(Photo by Rachel Senner)
Technical.ly's Editorial Calendar explores a different topic each month. The July 2016 topic is gaming. See gaming coverage from all five of our East Coast markets here.
My alarm goes off. I get to making coffee. So, I’m a barista for the moment. It might be the most important job I’ll do all day. Making the coffee gets my wife out of bed on time for her work as an archaeologist. Thanks to her, I’ve been able to spend the last year and a half working at Heavy Key Studios, a game studio that I own and run with two partners, Thiago de Oliveira and Adam Campbell.
I’m a community manager and social media expert. I’m checking in with industry news, which is an interactive process. Just reading the articles isn’t enough.

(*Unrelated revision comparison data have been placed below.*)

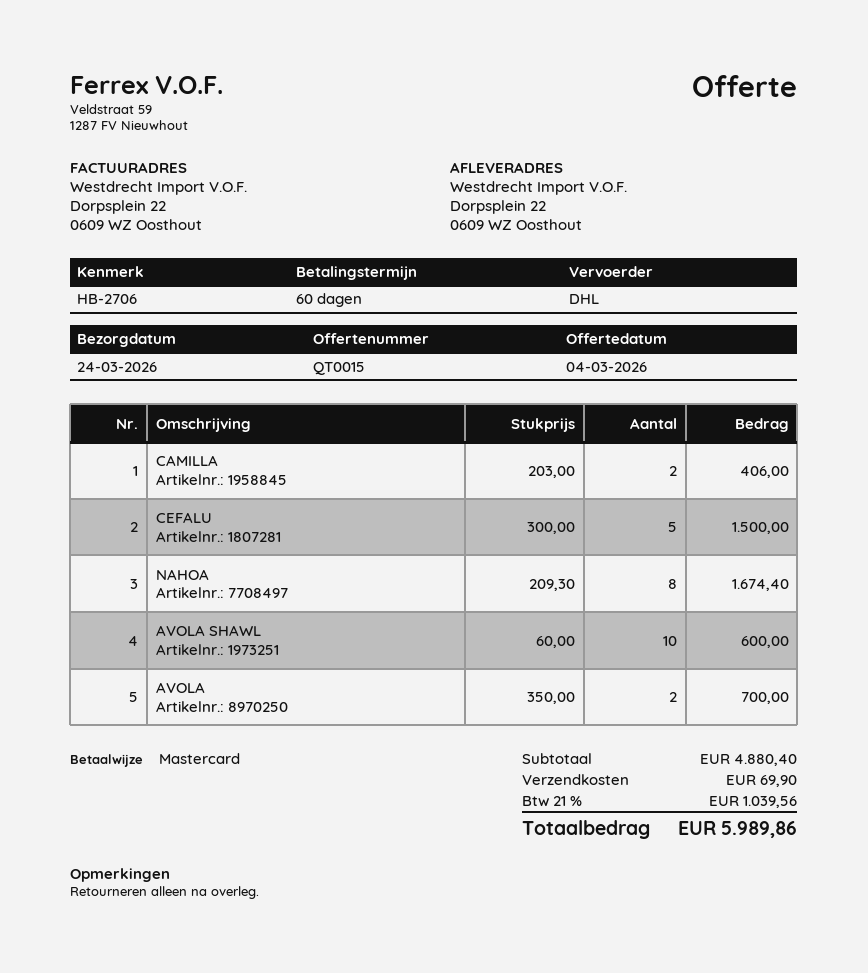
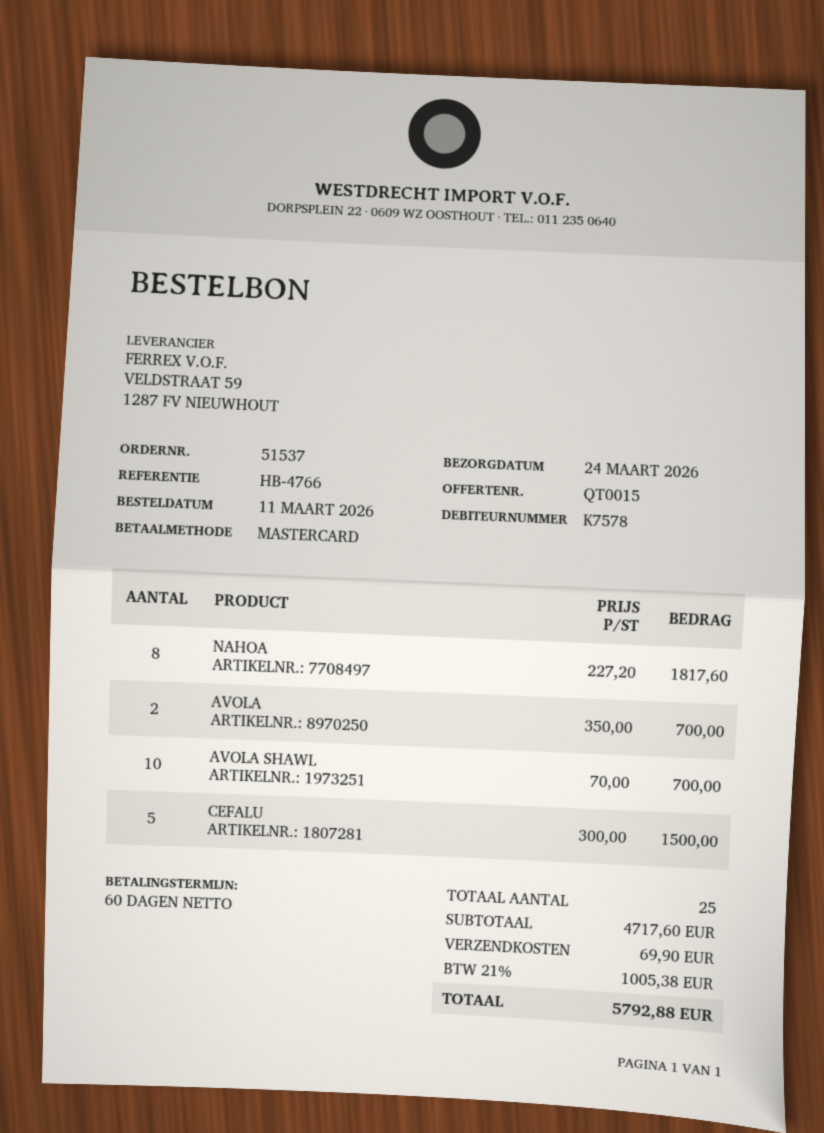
reference: HB-2706 -> HB-4766
CAMILLA: 2 x 203.00 = 406.00 -> none
NAHOA: 8 x 209.30 = 1674.40 -> 8 x 227.20 = 1817.60
AVOLA SHAWL: 10 x 60.00 = 600.00 -> 10 x 70.00 = 700.00
subtotal: 4880.40 -> 4717.60
tax: 21% = 1039.56 -> 21% = 1005.38
total: 5989.86 -> 5792.88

I need to keep track of the Twitter and Facebook feeds of dozens of game developers from around the world. As in any industry, networking is important. It’s just that the people in my network are literally always active.

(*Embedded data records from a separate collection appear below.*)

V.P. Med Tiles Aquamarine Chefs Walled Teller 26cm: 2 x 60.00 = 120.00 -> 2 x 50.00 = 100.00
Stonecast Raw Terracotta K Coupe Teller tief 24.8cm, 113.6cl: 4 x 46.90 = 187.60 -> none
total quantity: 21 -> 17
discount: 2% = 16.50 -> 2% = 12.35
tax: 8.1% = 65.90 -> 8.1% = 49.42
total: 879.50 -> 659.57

It’s not just because of my international friends. Matt Sharp, a local designer who is both an excellent programmer and a vicious Smash Bros. competitor is often still awake. He runs Momiji Studios and is one of my most trusted industry contacts. Lately, he’s ramping up work on a secret project.
If I’m lucky, I have time to wear my business manager hat. Sometimes my social media work clues me in to bugs or other issues our users have experienced with our games. Here’s where I get to plan out how we’ll deal with them, as well as turn that contact with our players into a connection through a direct reply.

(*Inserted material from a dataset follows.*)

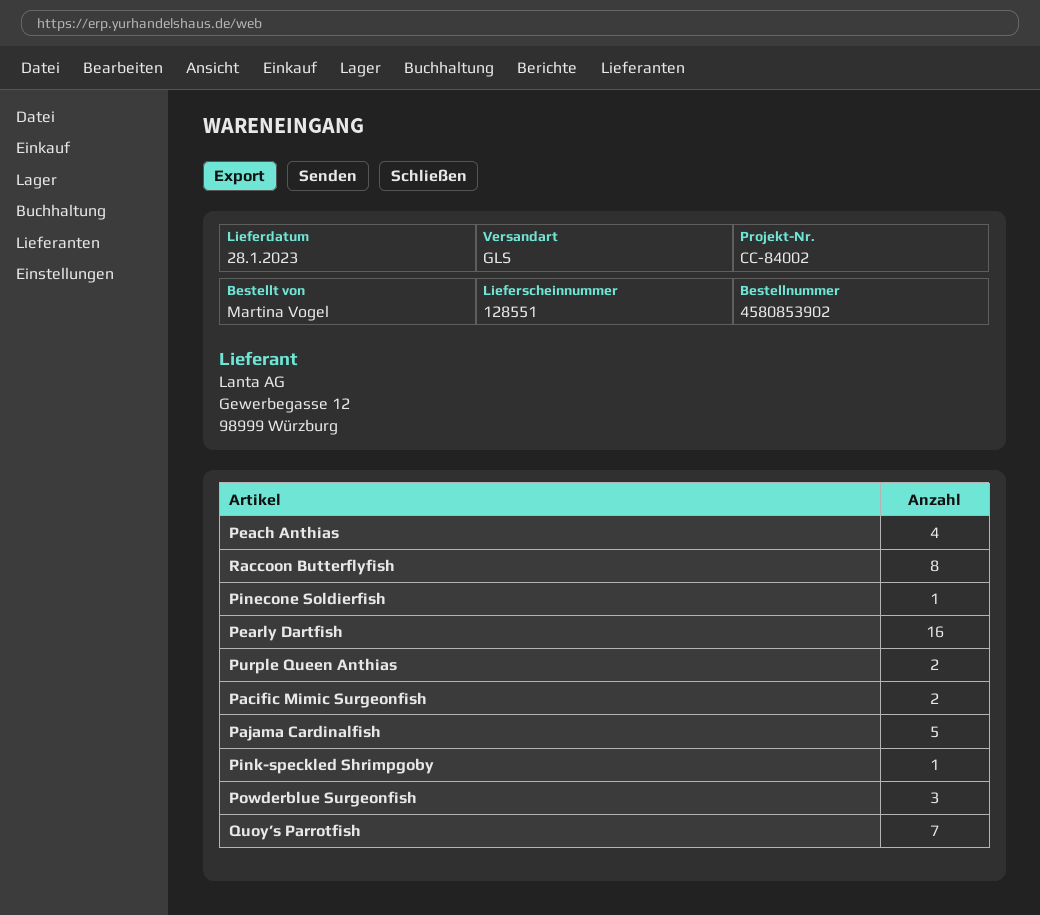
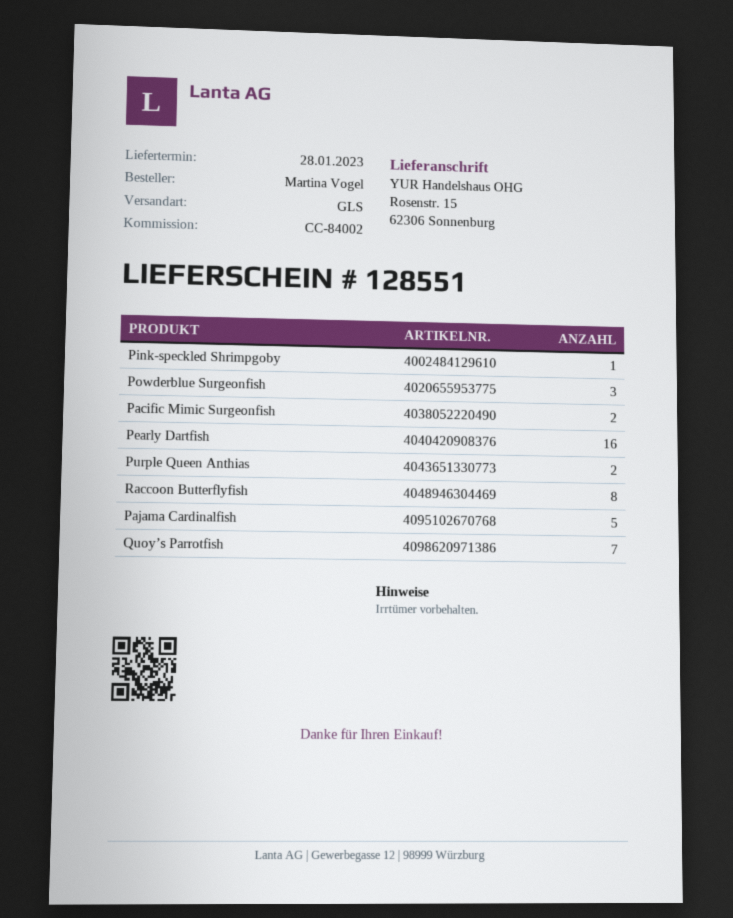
Peach Anthias: 4 -> none
Pinecone Soldierfish: 1 -> none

If I’m feeling awake enough, I’ll plan out the rest of my day, review download and purchasing numbers, check our bank balance and reach out to one or two of our outside contributors via email or Facebook.
I’ve arrived at the office. Here’s where I can check in on the state of our current project, Blind Blades, a dueling samurai game crossed with hide and seek. What assets have been completed since yesterday? What are we still waiting on? Some of this work will fall to me directly.
In addition to the multiple management roles I fill, I also handle game design and animation for our studio. In Blind Blades, the grass flattens as your samurai charges through it. The weather transitions from rain to snow and back again. A train charges through the battleground, complete with horn noises and clouds of steam. These are some of my animation contributions.
On the design side, I decide how many players we should have, whether we’ll rely on rounds or lives (rounds for Blind Blades), how many hits a player can take (one, in this case) and how many players should be able to play at once (two to four). These decisions have to be documented someplace everyone can reference them. We use Google Docs to maintain our design documents.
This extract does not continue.